Донос этого последнего имел совершенно особенный характер. Если другие доносы основывались на том, что было слышно только от других, то донос Майбороды был точный журнал в течение долгого времени, день за день, обо всем, что он видел и слышал, живя у Пестеля, у которого в полку служил и который приблизил его к себе и доверился ему во всем, несмотря на неоднократные предостережения многих членов общества. Таким образом, в доносе Майбороды находились не только мысли и намерения тайных обществ, но что всего важнее было для правительства и что чрезвычайно облегчило ему дело — почти все имена членов, по крайней мере, самых значительных.

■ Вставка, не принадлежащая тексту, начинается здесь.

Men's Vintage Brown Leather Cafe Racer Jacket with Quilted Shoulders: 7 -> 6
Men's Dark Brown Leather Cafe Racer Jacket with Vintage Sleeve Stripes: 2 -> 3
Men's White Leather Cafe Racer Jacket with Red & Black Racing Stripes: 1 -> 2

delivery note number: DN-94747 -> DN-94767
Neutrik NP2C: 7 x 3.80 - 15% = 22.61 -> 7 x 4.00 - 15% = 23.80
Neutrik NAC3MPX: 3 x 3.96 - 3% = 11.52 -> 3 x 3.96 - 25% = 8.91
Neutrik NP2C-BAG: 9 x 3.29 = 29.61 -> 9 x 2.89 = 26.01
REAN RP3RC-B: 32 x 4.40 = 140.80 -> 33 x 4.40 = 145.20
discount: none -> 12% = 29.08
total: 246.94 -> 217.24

До сих пор достаточно не разъяснено, кто решился приступить к арестам по доносу Майбороды, сам ли умирающий государь или Дибич, который взял на себя послать Чернышева в главную квартиру 2-й армии производить аресты по приказанию, отданному будто бы государем. Так как Дибич, по званию своему начальника главного штаба, имел право объявлять словесные приказания государя, то обстоятельство, кто именно решился производить аресты, и могло бы остаться навсегда тайною, если бы сам Дибич не представил, как говорят, доказательств, что решение принадлежало ему, даже как бы вопреки воле покойного государя, что и составило главную заслугу Дибича в глазах нового государя.

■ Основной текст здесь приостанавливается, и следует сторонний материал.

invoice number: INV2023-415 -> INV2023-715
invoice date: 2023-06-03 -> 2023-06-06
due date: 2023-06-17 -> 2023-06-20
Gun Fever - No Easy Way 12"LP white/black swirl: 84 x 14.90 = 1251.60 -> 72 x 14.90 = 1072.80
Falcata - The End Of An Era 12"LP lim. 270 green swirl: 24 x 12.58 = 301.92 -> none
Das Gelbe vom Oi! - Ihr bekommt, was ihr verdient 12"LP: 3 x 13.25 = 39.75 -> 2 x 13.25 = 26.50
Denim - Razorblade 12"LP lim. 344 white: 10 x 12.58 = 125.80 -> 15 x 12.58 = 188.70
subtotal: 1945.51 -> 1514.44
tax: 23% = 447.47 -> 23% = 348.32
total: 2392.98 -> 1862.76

Все доносчики кончили свою карьеру худо, несмотря на награды правительства и на титул «Верного», данный Шервуду. Что же касается до доноса Ростовцева, то хотя он утверждал, что, донеся о деле, он не донес об именах членов, однако быстрое арестование многих членов и не бывших в действии 14 декабря едва ли позволит вполне доверять показанию Ростовцева о сцене, будто бы происходившей между ним и государем накануне 14 декабря.